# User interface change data
• • •

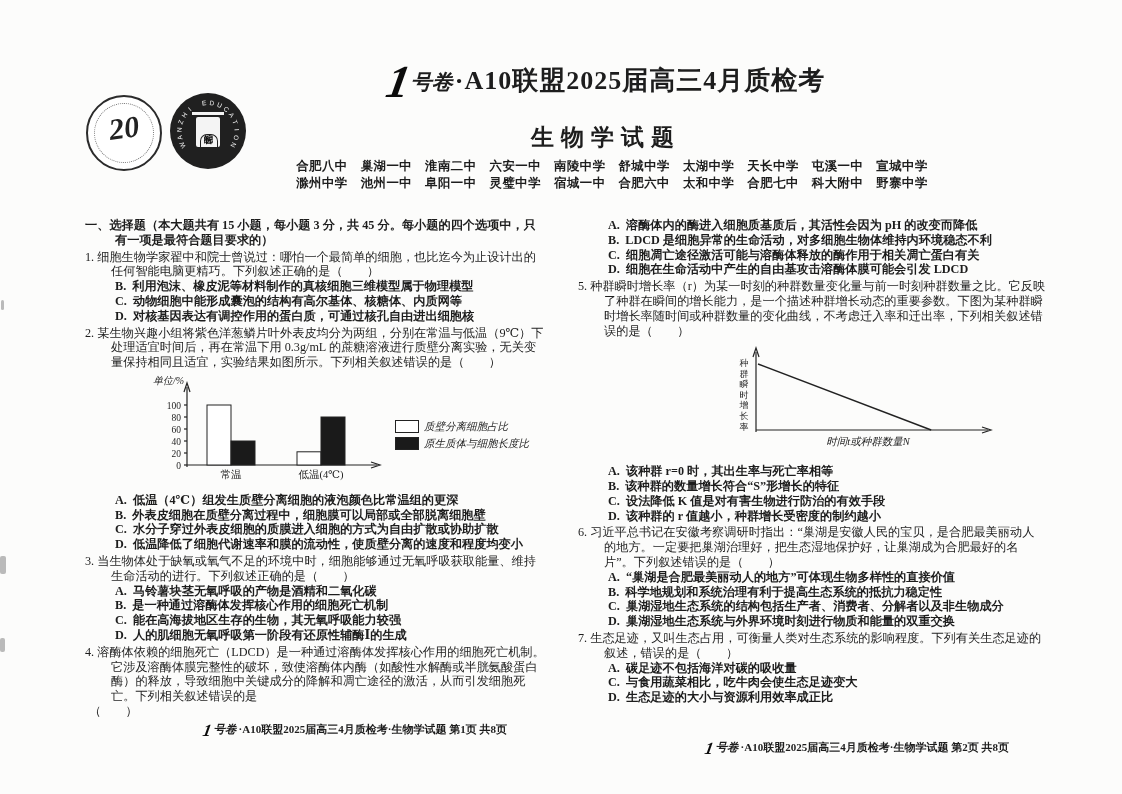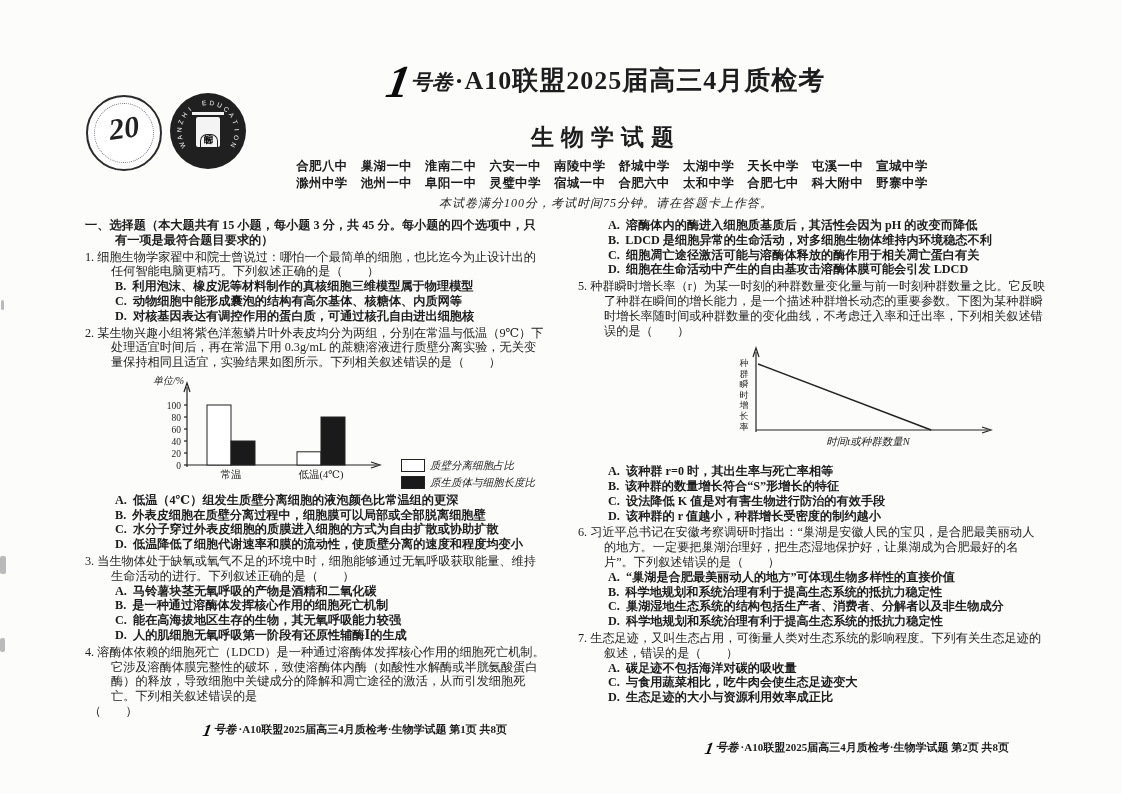"本试卷满分100分，考试时间75分钟。请在答题卡上作答。" div.exam-note { html: <div>本试卷满分100分，考试时间75分钟。请在答题卡上作答。</div> -> none }
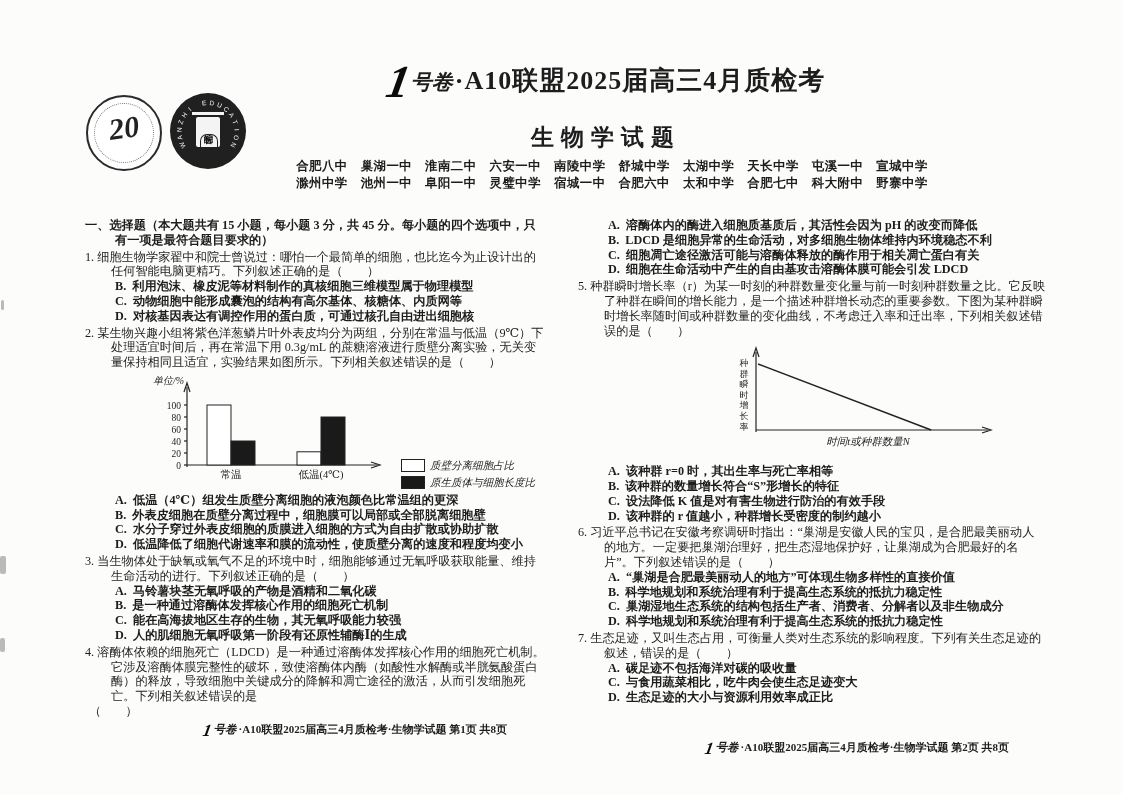"单位/%" .chart-row { align-items: flex-end -> center; gap: 12px -> 6px }
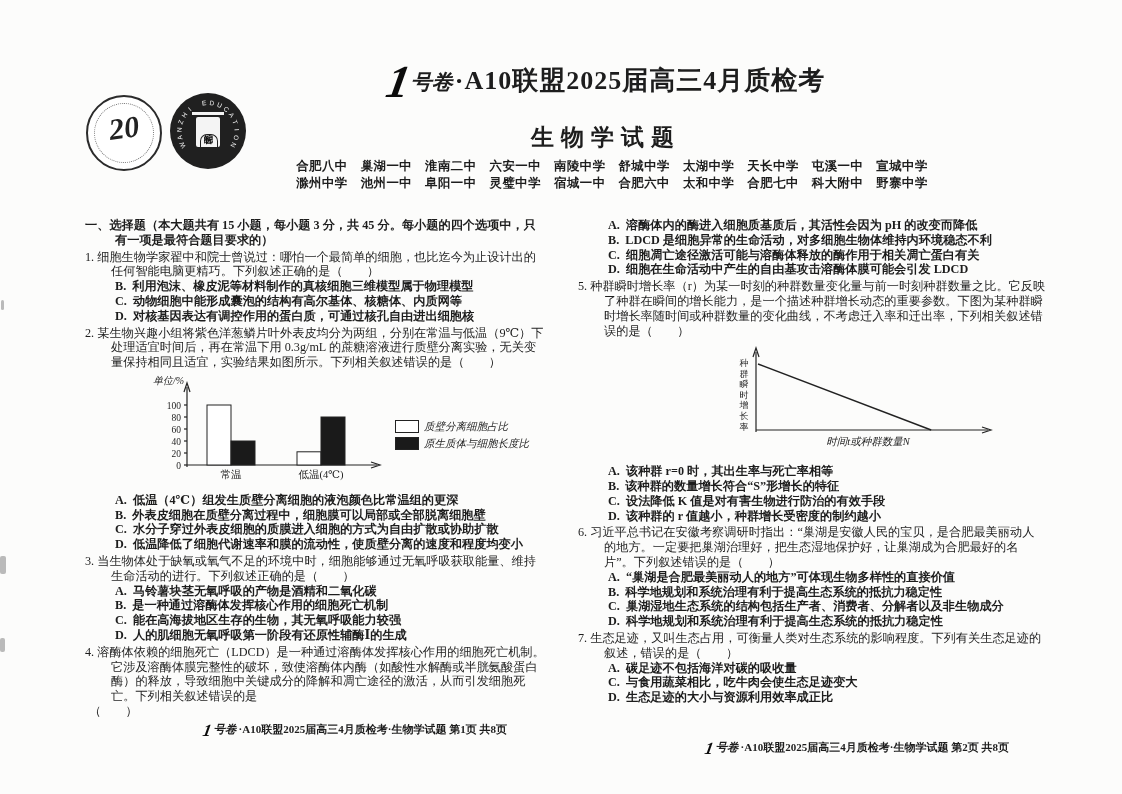"D. 科学地规划和系统治理有利于提高生态系统的抵抗力稳定性" div.opt { text: 科学地规划和系统治理有利于提高生态系统的抵抗力稳定性 -> 巢湖湿地生态系统与外界环境时刻进行物质和能量的双重交换 }
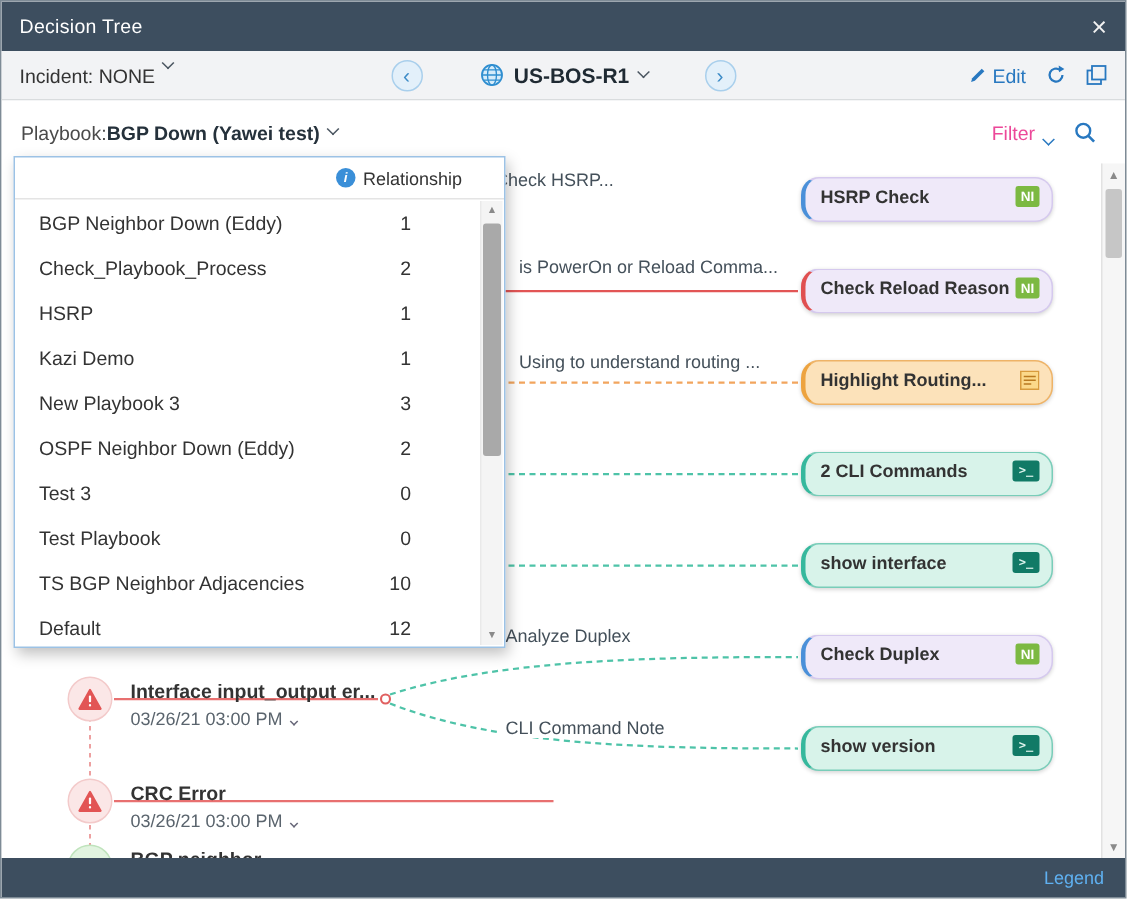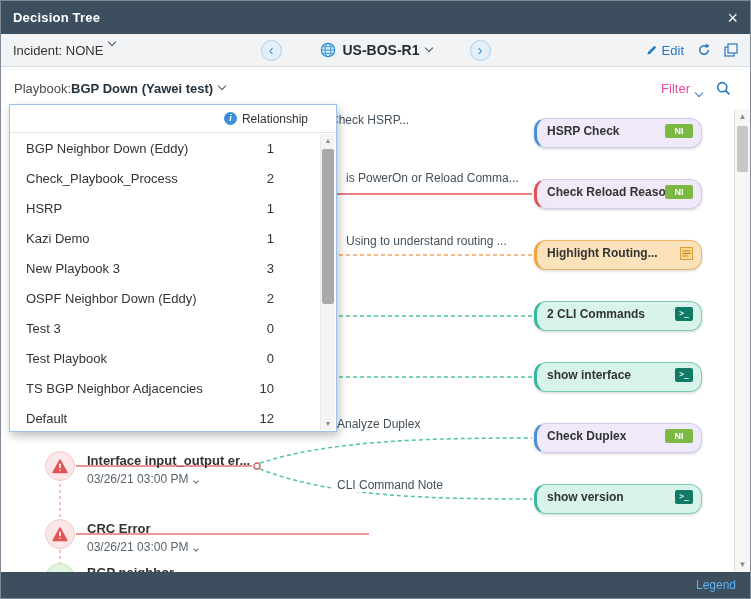"Decision Tree" .titlebar .title { font-weight: 700 -> 400 }
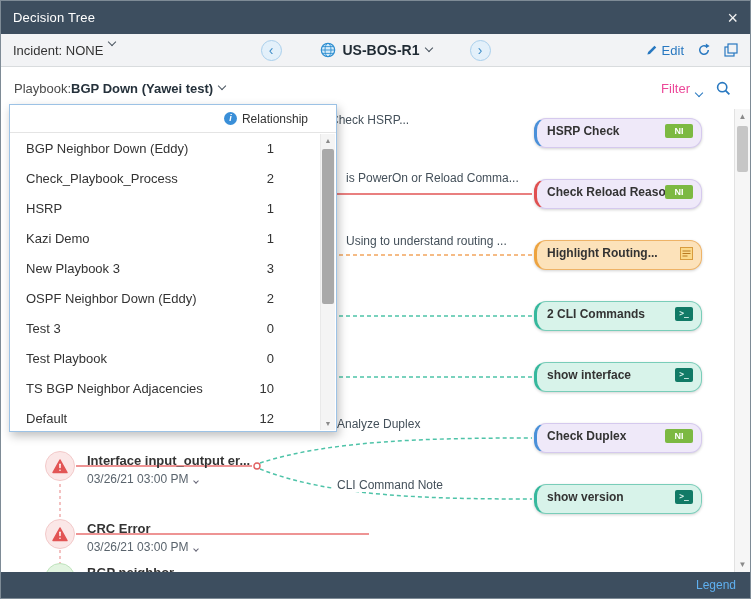"NI" .badge-ni { width: 28px -> 16px }
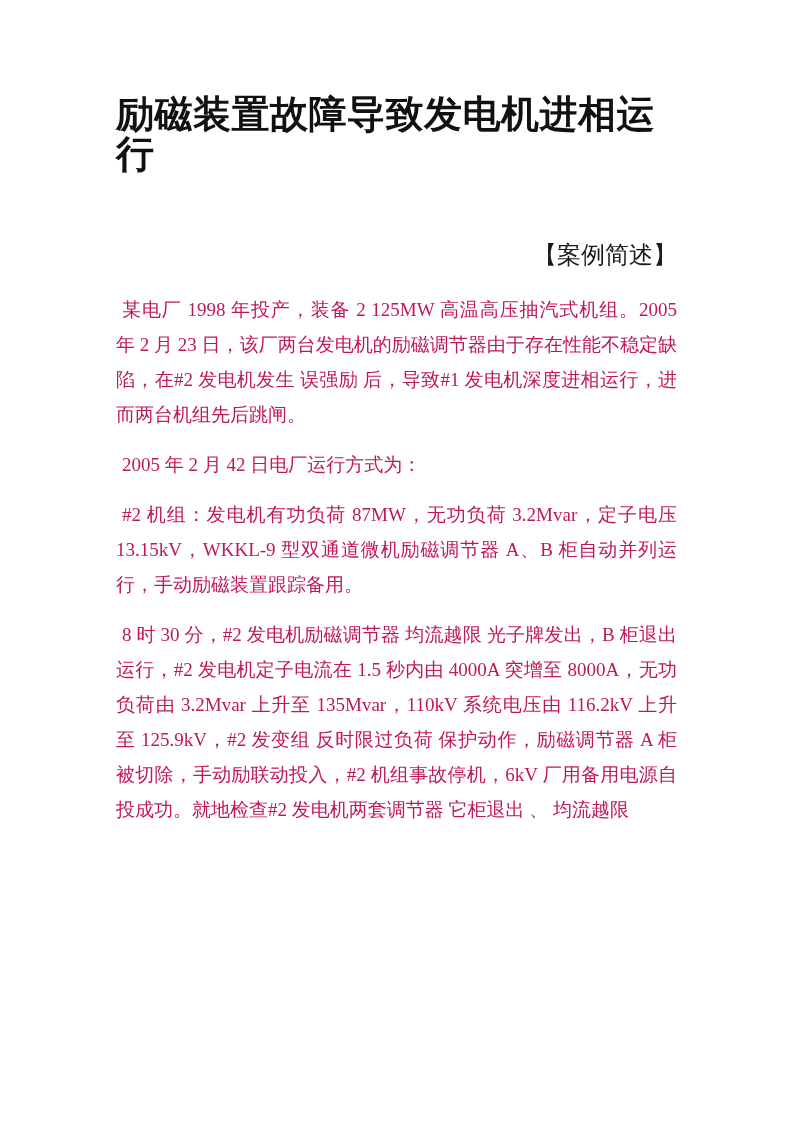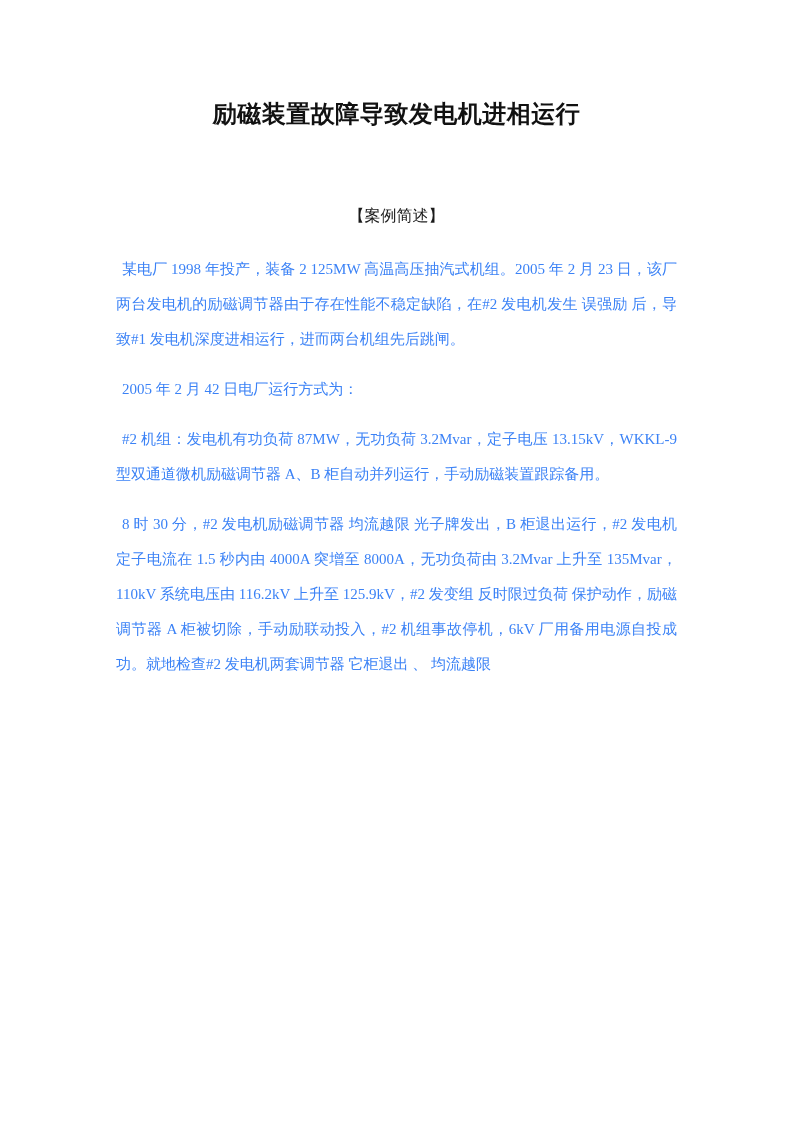"励磁装置故障导致发电机进相运行" .doc-title { font-size: 24px -> 38px; text-align: center -> left }
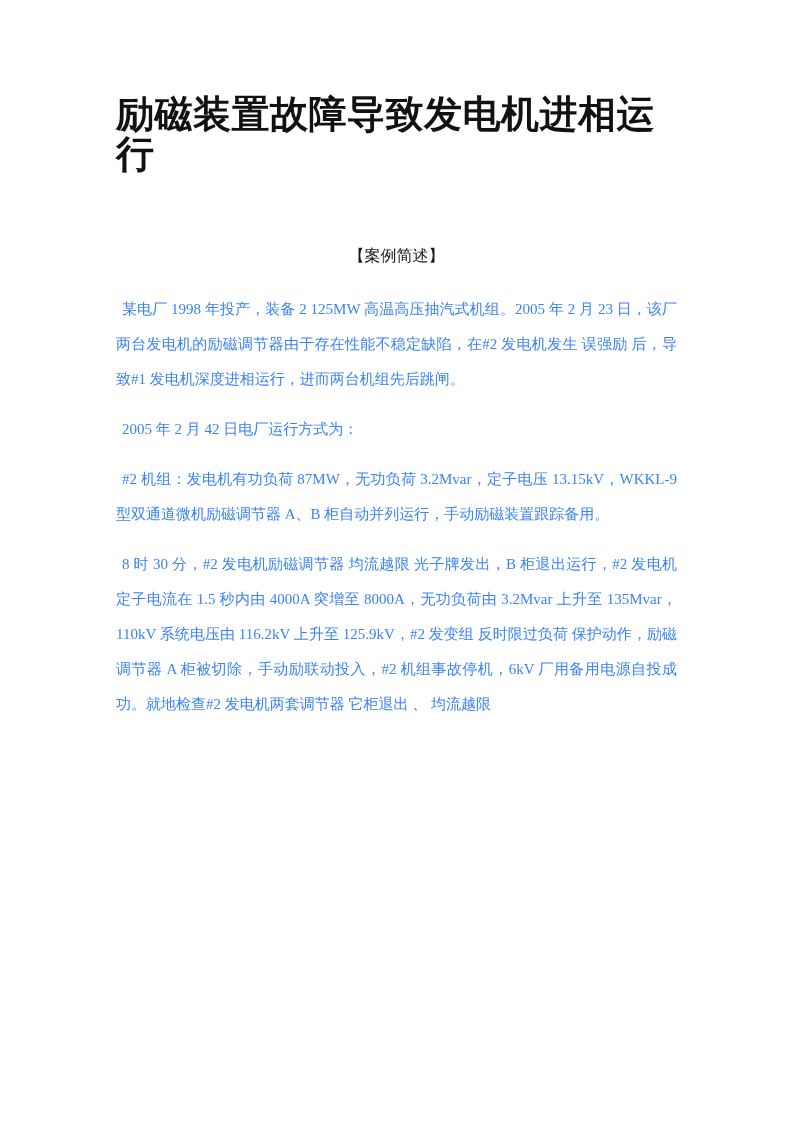"【案例简述】" .section-header { font-size: 16px -> 24px; text-align: center -> right }
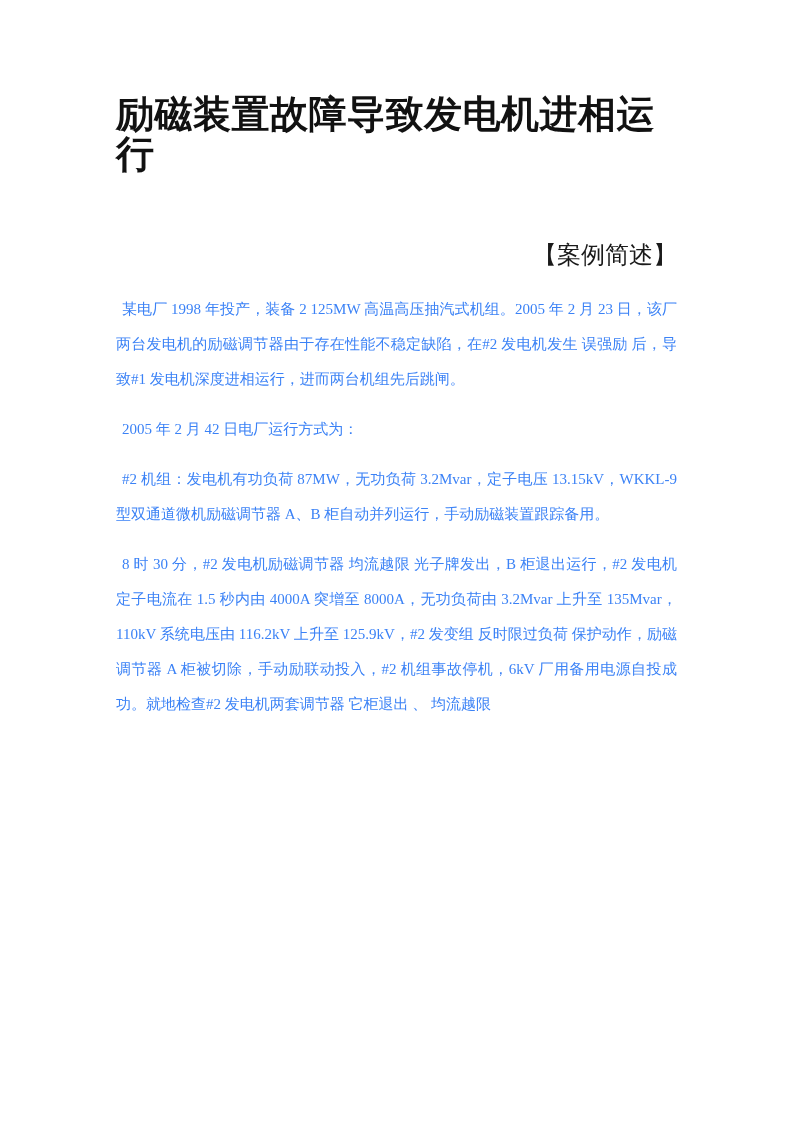"某电厂 1998 年投产，装备 2 125MW" .body-para { color: #3b82f6 -> #be185d; font-size: 15px -> 19px }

• • •

# Your objective
Write out exactly, please, the lines that start at the one containing "font-weight: 700 ->" and run through the final line of the entries, both included, leaving pictures out.

# Solution for this exercise
"Decision Tree" .titlebar .title { font-weight: 700 -> 400 }
"NI" .badge-ni { width: 28px -> 16px }
"励磁装置故障导致发电机进相运行" .doc-title { font-size: 24px -> 38px; text-align: center -> left }
"【案例简述】" .section-header { font-size: 16px -> 24px; text-align: center -> right }
"某电厂 1998 年投产，装备 2 125MW" .body-para { color: #3b82f6 -> #be185d; font-size: 15px -> 19px }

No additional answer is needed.